From the archive: October 1870
Editor’s note: These talks, held at Fort Laramie in the first week of October 1870, followed the 1868 treaty that ended the two-year Red Cloud’s War.
Secretary Cox [Interior Secretary Jacob Cox] has received the following dispatch from Special Indian Commissioners Brunot and Campbell: “Red Cloud and Man-Afraid-Of-His-Horse, of the Ogallallas; Roman Nose, of the Minnecujons; and a medicine man of the Northern Cheyennes, with other principal chiefs and about 7,000 Indians, are here. We have had three days’ talk with them. They insisted upon having a trading post on the Platte [River], but will agreed to have it located at Rawhide Buttes, and to protect it. We are satisfied that they all desire a permanent peace, and that the influence of Red Cloud and of all the chiefs will be used effectually to maintain it…”

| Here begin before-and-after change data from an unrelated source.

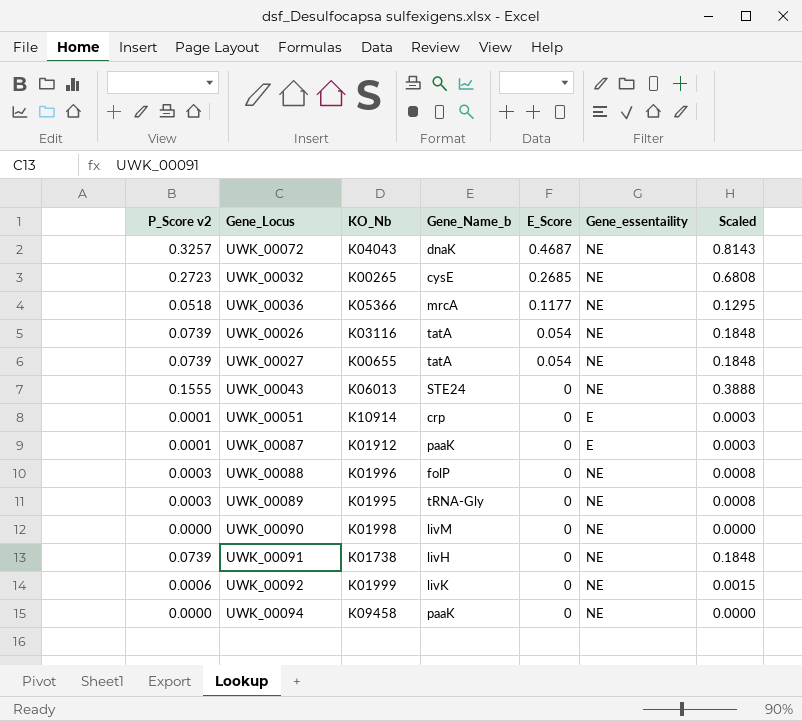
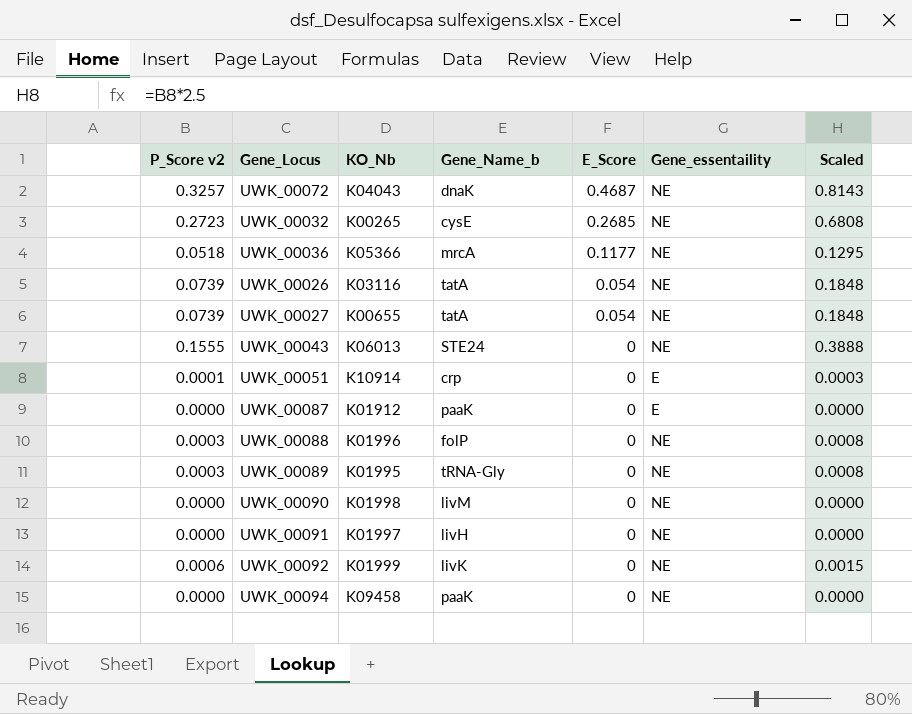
UWK_00087 | P_Score v2: 0.0001 -> 0.0000
UWK_00087 | Scaled: 0.0003 -> 0.0000
UWK_00091 | P_Score v2: 0.0739 -> 0.0000
UWK_00091 | KO_Nb: K01738 -> K01997
UWK_00091 | Scaled: 0.1848 -> 0.0000

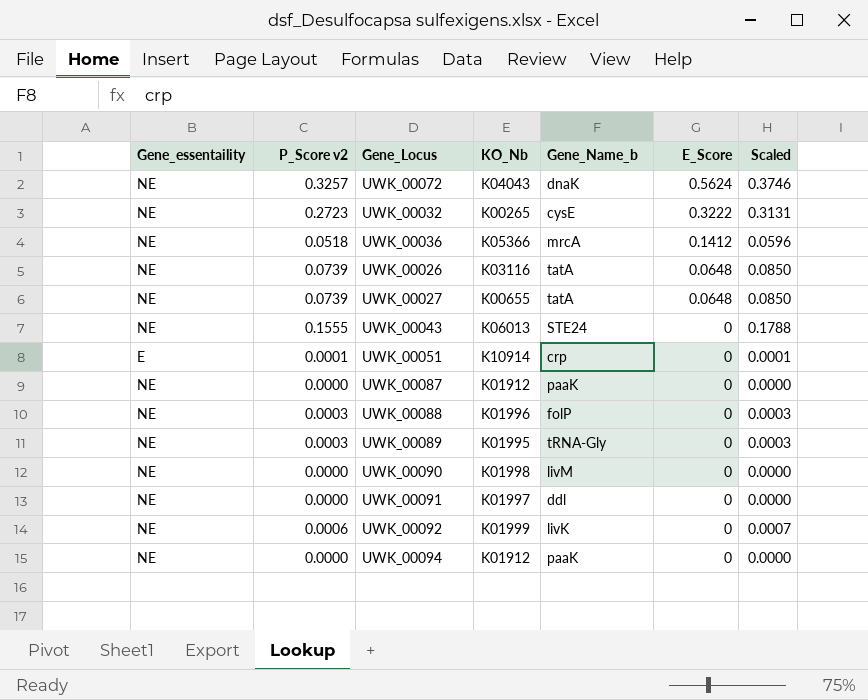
column Gene_essentaility | position: 6 -> 1
column Scaled | formula: [P_Score v2] * 2.5 -> [P_Score v2] * 1.15
UWK_00072 | E_Score: 0.4687 -> 0.5624
UWK_00032 | E_Score: 0.2685 -> 0.3222
UWK_00036 | E_Score: 0.1177 -> 0.1412
UWK_00026 | E_Score: 0.054 -> 0.0648
UWK_00027 | E_Score: 0.054 -> 0.0648
UWK_00087 | Gene_essentaility: E -> NE
UWK_00091 | Gene_Name_b: livH -> ddl
UWK_00094 | KO_Nb: K09458 -> K01912

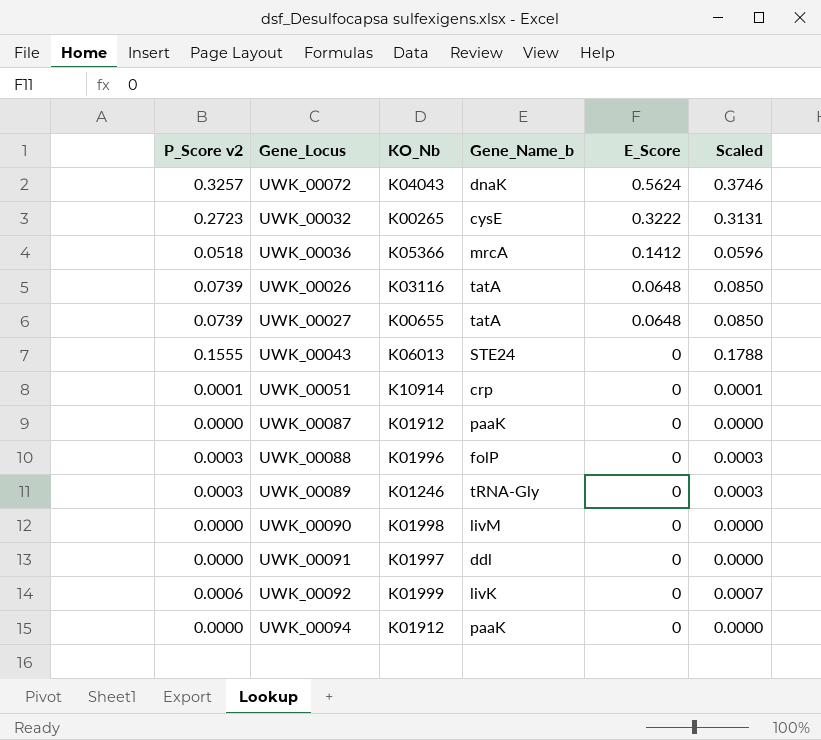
column Gene_essentaility | position: 1 -> none
UWK_00089 | KO_Nb: K01995 -> K01246

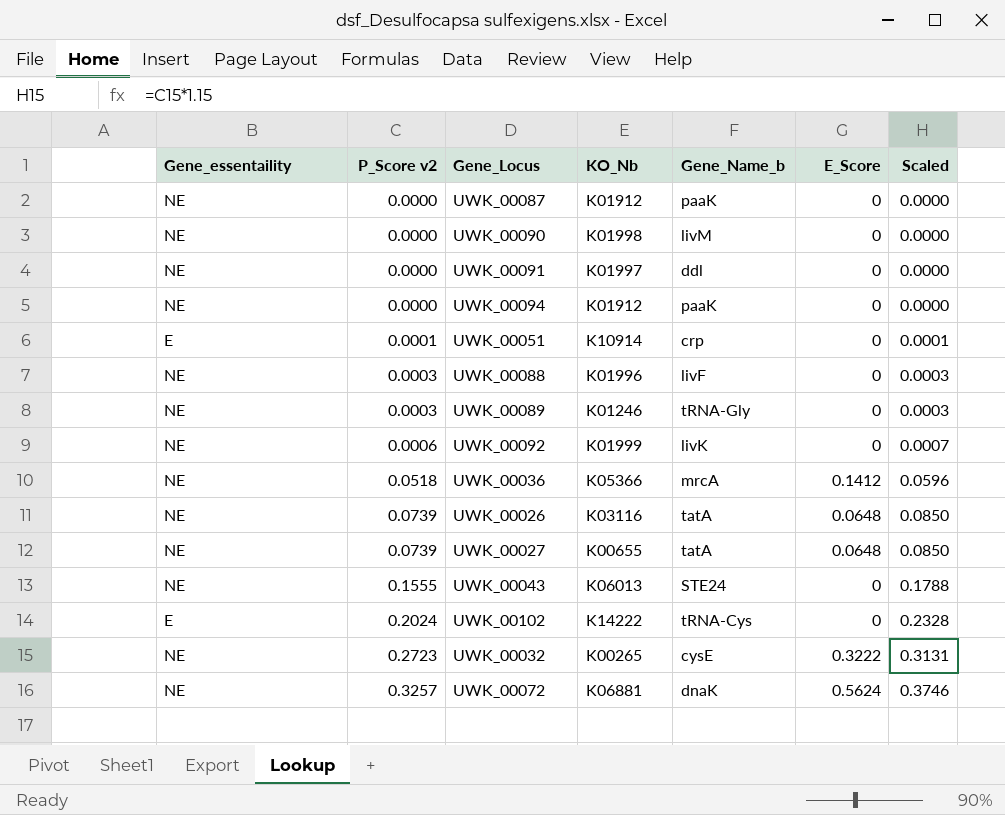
row order: E_Score descending -> P_Score v2 ascending
column Gene_essentaility | position: none -> 1
UWK_00088 | Gene_Name_b: folP -> livF
row UWK_00102: none -> E | 0.2024 | K14222 | tRNA-Cys | 0 | 0.2328
UWK_00072 | KO_Nb: K04043 -> K06881

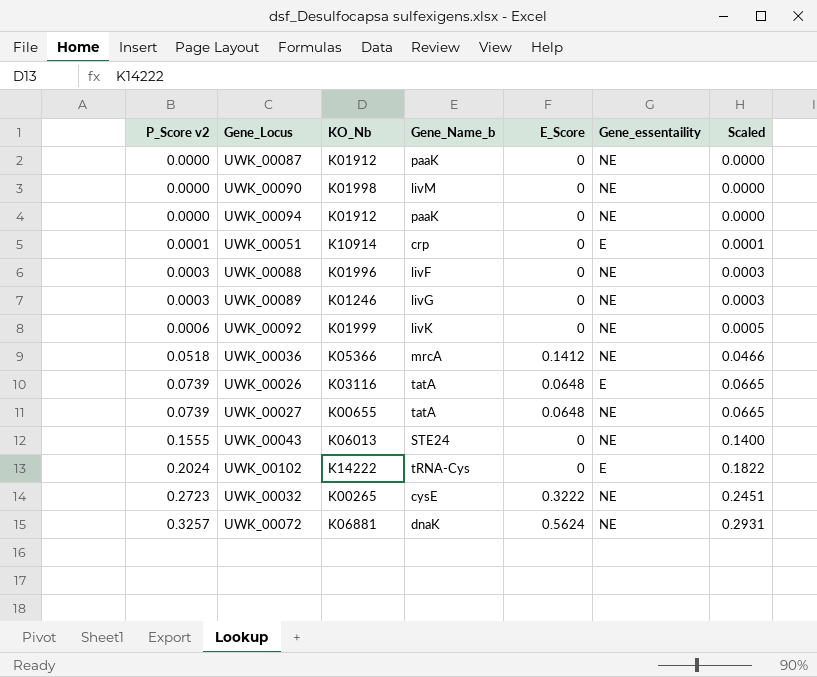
column Gene_essentaility | position: 1 -> 6
column Scaled | formula: [P_Score v2] * 1.15 -> [P_Score v2] * 0.9
row UWK_00091: NE | 0.0000 | K01997 | ddl | 0 | 0.0000 -> none
UWK_00089 | Gene_Name_b: tRNA-Gly -> livG
UWK_00026 | Gene_essentaility: NE -> E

From a PBS series on the American West: “The peace, of course, did not last. Custer’s 1874 Black Hills expedition again brought war to the northern Plains, a war that would mean the end of independent Indian nations. For reasons which are not entirely clear, Red Cloud did not join Crazy Horse, Sitting Bull and other war leaders in the Lakota War of 1876-77. However, after the military defeat of the Lakota nation, Red Cloud continued to fight for the needs and autonomy of his people, even if in less obvious or dramatic ways than waging war.”